+++ Dataset +++

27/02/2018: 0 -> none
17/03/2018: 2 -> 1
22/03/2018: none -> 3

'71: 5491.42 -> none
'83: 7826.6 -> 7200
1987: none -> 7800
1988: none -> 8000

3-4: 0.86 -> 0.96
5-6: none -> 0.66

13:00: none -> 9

+++
+++ Dataset +++

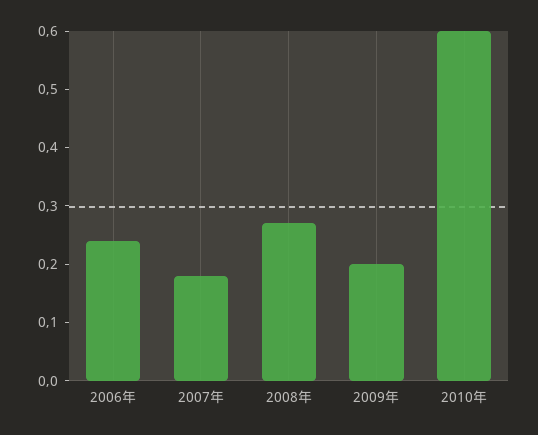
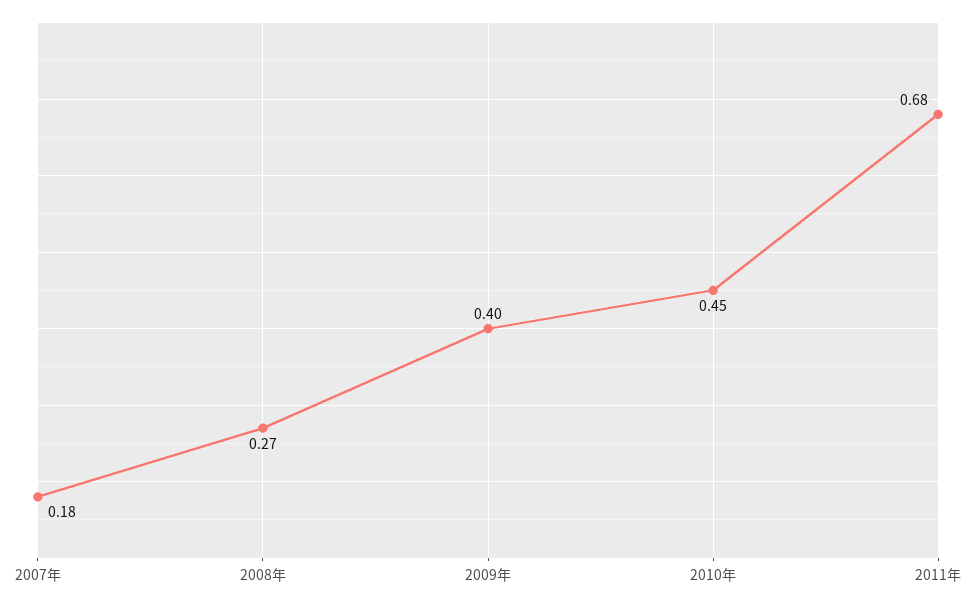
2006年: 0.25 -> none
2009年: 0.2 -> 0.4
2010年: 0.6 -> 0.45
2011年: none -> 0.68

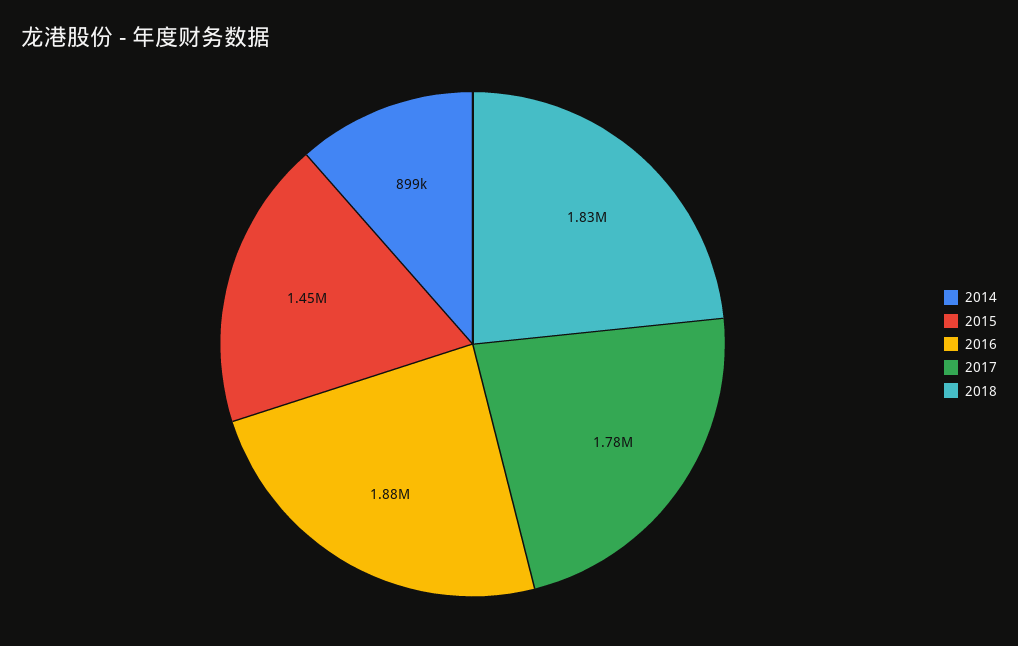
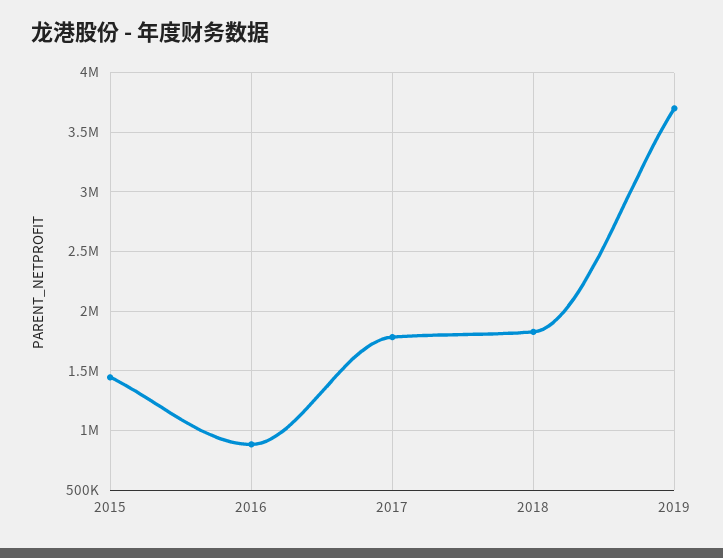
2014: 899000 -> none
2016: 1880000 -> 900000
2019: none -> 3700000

+++

## What you should do
In the data above, which lines lie between the line with "5491.42 -> none" and the line with "13:00: none -> 9", inclusive? Print those lines exactly and nothing else.

## Your response
'71: 5491.42 -> none
'83: 7826.6 -> 7200
1987: none -> 7800
1988: none -> 8000

3-4: 0.86 -> 0.96
5-6: none -> 0.66

13:00: none -> 9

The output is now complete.